= Data excerpts =
▬▬▬▬▬▬▬▬▬▬

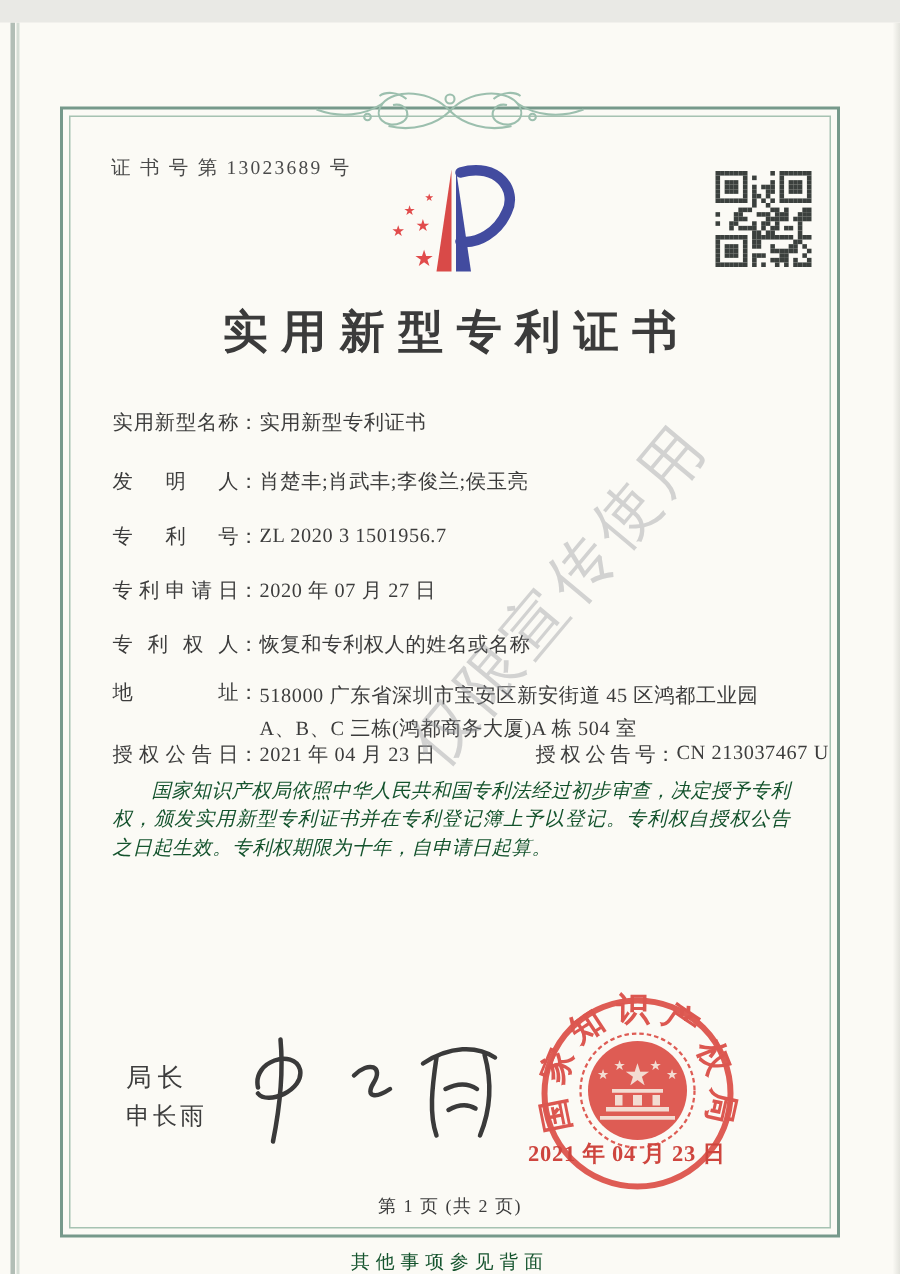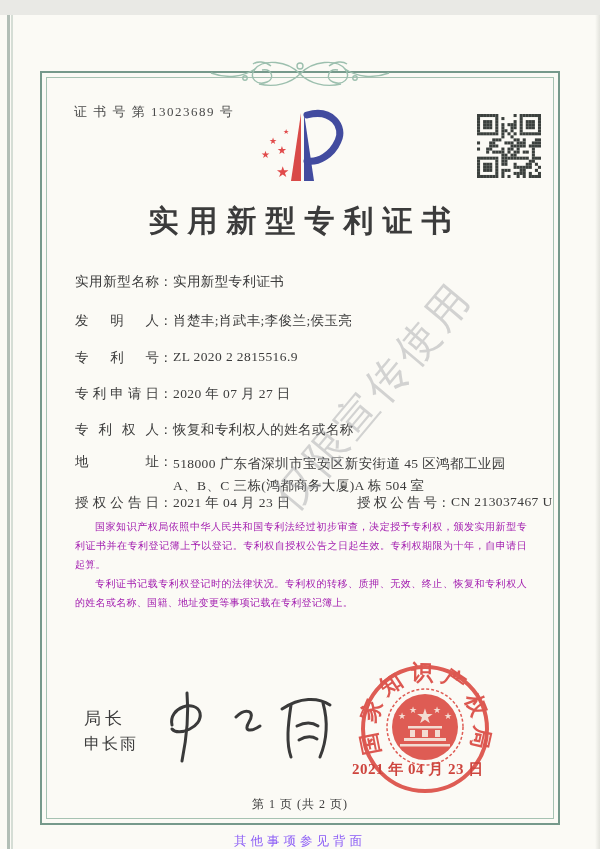"ZL 2020 2 2815516.9" span.fvalue { text: 2 2815516.9 -> 3 1501956.7 }
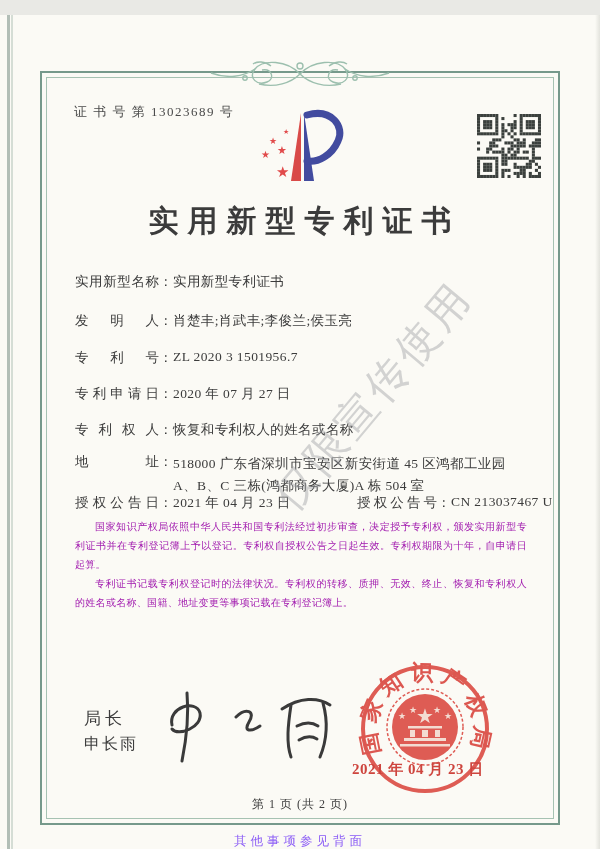"国家知识产权局依照中华人民共和国专利法经过初步审查，决定授予专利权，颁发实用新型" .legal p { color: #a21caf -> #14532d; font-size: 10px -> 13px; font-style: none -> italic }
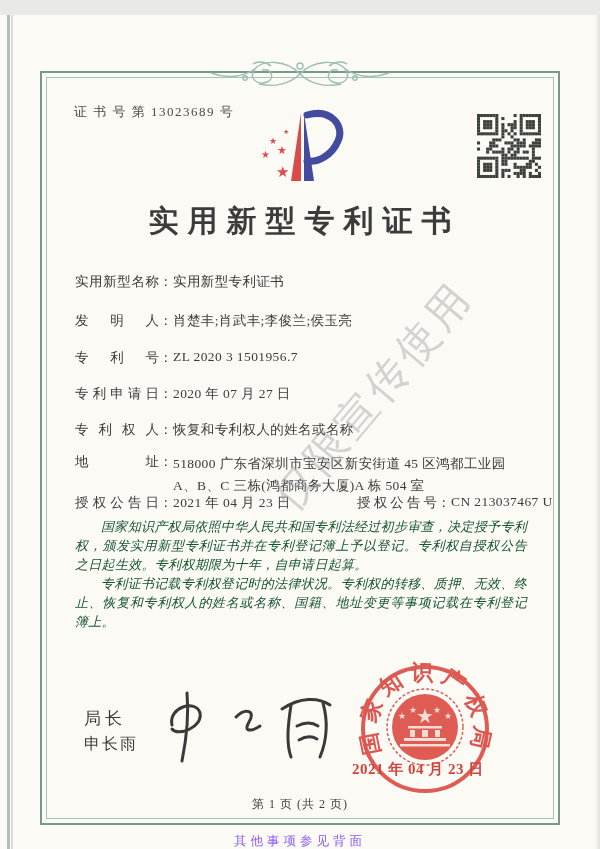"专利证书记载专利权登记时的法律状况。专利权的转移、质押、无效、终止、恢复和专利权" p { html: <p>专利证书记载专利权登记时的法律状况。专利权的转移、质押、无效、终止、恢复和专利权人的姓名或名称、国籍、地址变更等事项记载在专利登记簿上。</p> -> none }
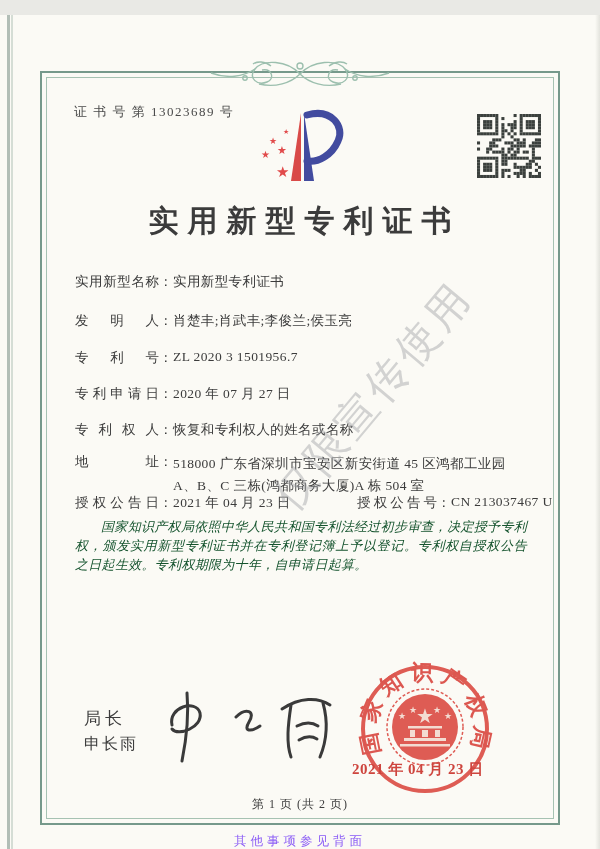"其他事项参见背面" .back-note { color: #8b5cf6 -> #14532d }
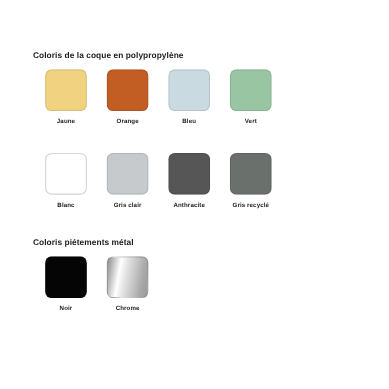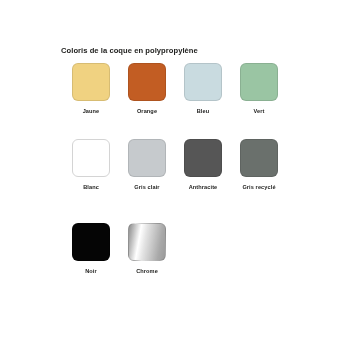"Coloris de la coque en" .section { padding-left: 31px -> none }
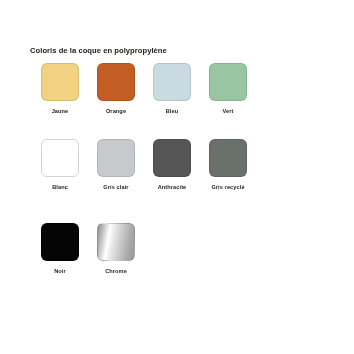"Coloris piétements métal" div.section-title { html: none -> <div>Coloris piétements métal</div> }
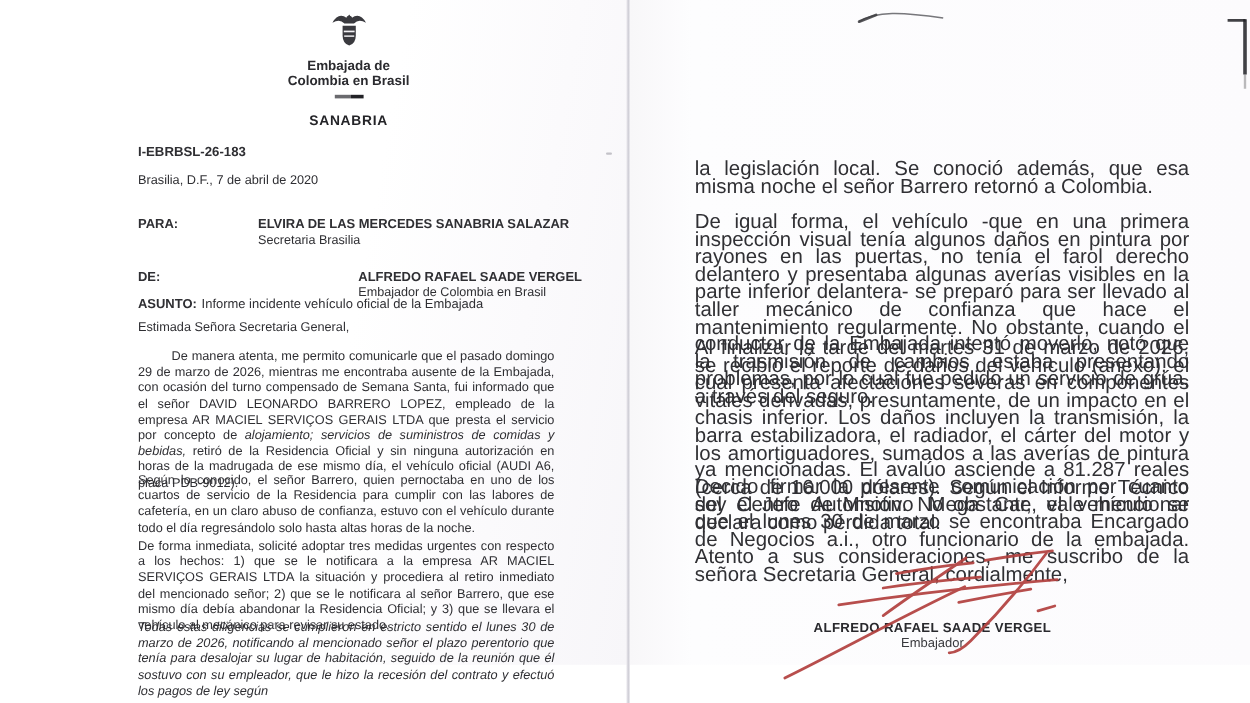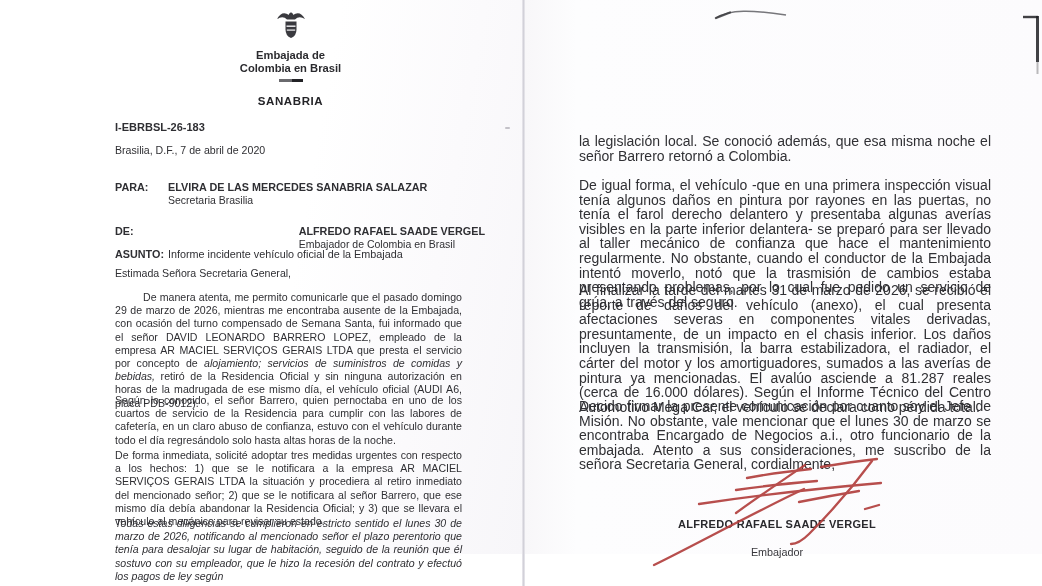"la legislación local. Se conoció" .para2 { font-size: 14px -> 17px }
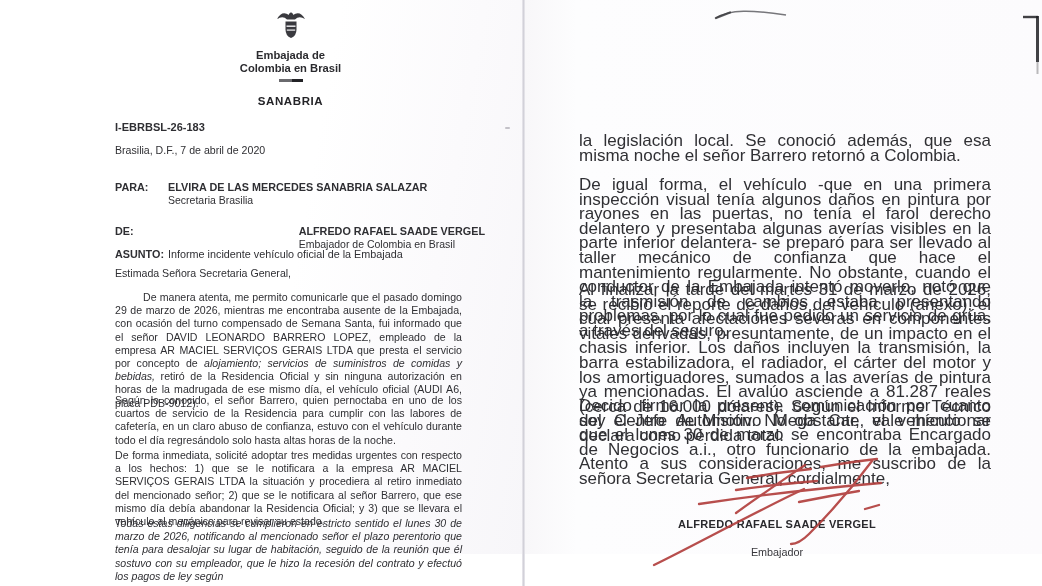"PARA:" #field-para { gap: none -> 47px }
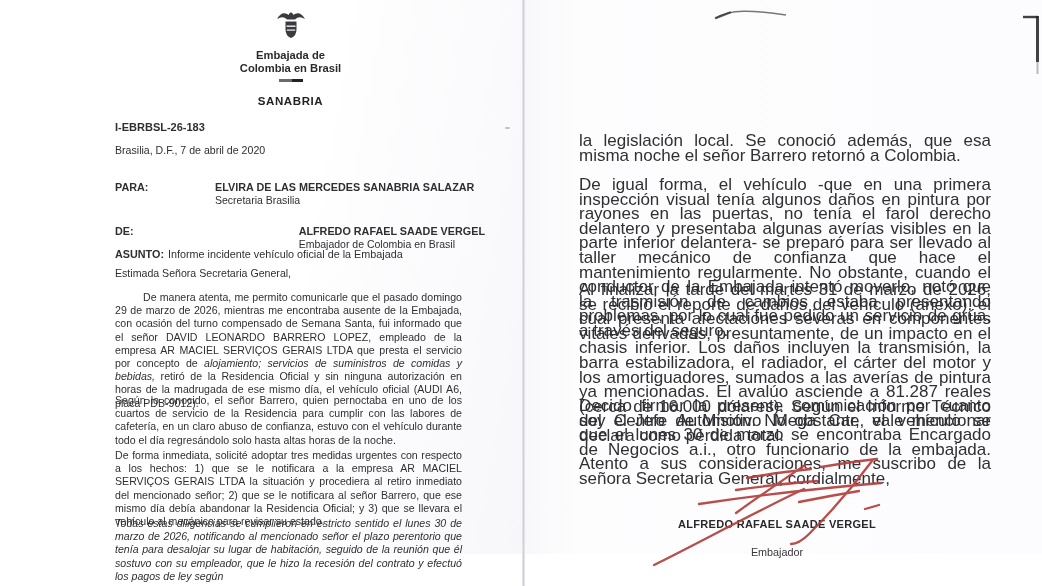"Embajador" .sig-name .tt { margin-top: 16px -> 0 }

▬▬▬▬▬▬▬▬▬▬

= What this task involves =
Apart from the pictures, which are to be omitted, every record must be transcribed exactly.

= Exercise answer =
"ZL 2020 2 2815516.9" span.fvalue { text: 2 2815516.9 -> 3 1501956.7 }
"国家知识产权局依照中华人民共和国专利法经过初步审查，决定授予专利权，颁发实用新型" .legal p { color: #a21caf -> #14532d; font-size: 10px -> 13px; font-style: none -> italic }
"专利证书记载专利权登记时的法律状况。专利权的转移、质押、无效、终止、恢复和专利权" p { html: <p>专利证书记载专利权登记时的法律状况。专利权的转移、质押、无效、终止、恢复和专利权人的姓名或名称、国籍、地址变更等事项记载在专利登记簿上。</p> -> none }
"其他事项参见背面" .back-note { color: #8b5cf6 -> #14532d }
"Coloris de la coque en" .section { padding-left: 31px -> none }
"Coloris piétements métal" div.section-title { html: none -> <div>Coloris piétements métal</div> }
"la legislación local. Se conoció" .para2 { font-size: 14px -> 17px }
"PARA:" #field-para { gap: none -> 47px }
"Embajador" .sig-name .tt { margin-top: 16px -> 0 }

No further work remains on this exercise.